Difference listings
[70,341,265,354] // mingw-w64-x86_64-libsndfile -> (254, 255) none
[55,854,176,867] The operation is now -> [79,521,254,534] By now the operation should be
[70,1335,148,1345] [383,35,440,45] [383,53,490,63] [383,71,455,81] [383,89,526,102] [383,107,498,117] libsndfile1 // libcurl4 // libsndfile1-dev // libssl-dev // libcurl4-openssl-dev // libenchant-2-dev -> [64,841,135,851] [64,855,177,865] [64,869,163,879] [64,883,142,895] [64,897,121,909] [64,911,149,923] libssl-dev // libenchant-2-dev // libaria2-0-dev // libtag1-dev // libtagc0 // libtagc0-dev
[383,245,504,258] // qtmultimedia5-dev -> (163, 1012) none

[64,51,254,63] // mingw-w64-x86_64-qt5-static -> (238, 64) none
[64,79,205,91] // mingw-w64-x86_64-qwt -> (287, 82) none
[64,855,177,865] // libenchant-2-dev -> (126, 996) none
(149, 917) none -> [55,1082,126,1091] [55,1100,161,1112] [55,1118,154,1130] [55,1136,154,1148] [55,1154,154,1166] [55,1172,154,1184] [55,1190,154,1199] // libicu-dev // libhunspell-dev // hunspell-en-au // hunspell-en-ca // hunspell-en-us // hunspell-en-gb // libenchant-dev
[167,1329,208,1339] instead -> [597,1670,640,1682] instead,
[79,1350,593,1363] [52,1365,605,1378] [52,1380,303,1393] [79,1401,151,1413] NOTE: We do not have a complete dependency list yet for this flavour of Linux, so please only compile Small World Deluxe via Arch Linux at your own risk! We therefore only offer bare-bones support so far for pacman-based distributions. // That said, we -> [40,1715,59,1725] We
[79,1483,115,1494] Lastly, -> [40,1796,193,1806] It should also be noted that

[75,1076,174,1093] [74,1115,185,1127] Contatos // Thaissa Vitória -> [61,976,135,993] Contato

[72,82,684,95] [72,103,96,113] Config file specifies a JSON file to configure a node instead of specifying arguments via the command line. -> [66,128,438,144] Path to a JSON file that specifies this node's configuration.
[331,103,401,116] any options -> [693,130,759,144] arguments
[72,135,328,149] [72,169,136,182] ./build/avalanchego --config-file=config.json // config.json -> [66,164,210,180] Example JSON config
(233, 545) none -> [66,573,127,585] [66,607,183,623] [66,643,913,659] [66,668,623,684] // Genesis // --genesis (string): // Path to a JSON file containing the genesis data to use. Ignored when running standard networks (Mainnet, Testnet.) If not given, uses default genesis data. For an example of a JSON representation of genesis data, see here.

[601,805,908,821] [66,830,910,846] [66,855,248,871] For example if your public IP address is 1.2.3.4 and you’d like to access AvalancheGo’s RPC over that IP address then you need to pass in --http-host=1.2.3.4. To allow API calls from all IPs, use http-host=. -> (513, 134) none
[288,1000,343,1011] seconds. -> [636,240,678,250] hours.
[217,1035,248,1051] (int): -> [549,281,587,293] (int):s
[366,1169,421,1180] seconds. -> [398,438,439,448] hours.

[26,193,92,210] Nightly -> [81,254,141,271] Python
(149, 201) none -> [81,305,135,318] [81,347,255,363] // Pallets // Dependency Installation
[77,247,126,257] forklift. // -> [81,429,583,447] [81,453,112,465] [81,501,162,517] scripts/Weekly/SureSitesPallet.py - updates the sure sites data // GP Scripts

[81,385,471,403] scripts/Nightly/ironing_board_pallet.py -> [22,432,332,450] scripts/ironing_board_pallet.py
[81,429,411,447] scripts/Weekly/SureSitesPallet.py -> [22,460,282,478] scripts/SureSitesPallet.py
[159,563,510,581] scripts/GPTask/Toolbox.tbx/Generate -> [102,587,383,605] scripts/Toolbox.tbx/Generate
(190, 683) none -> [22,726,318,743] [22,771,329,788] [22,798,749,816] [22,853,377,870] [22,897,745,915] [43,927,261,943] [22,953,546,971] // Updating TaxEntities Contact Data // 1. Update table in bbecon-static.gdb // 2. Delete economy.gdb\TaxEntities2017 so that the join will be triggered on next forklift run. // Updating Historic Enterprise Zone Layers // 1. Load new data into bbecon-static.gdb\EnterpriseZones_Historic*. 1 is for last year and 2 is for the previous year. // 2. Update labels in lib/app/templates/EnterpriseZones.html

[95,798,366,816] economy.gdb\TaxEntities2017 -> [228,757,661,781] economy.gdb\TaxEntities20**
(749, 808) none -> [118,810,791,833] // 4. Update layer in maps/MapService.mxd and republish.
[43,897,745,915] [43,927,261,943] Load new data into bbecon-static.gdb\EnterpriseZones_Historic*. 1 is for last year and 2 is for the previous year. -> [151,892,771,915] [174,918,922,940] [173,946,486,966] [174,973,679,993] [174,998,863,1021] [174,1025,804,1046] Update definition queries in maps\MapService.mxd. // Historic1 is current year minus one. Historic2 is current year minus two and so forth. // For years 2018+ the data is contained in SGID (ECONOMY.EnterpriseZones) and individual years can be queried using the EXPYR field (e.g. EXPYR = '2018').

**ASSIGNMENT**
If a line in the records includes the string "instead", copy it.

**OUTPUT OF THE TASK**
[167,1329,208,1339] instead -> [597,1670,640,1682] instead,
[72,82,684,95] [72,103,96,113] Config file specifies a JSON file to configure a node instead of specifying arguments via the command line. -> [66,128,438,144] Path to a JSON file that specifies this node's configuration.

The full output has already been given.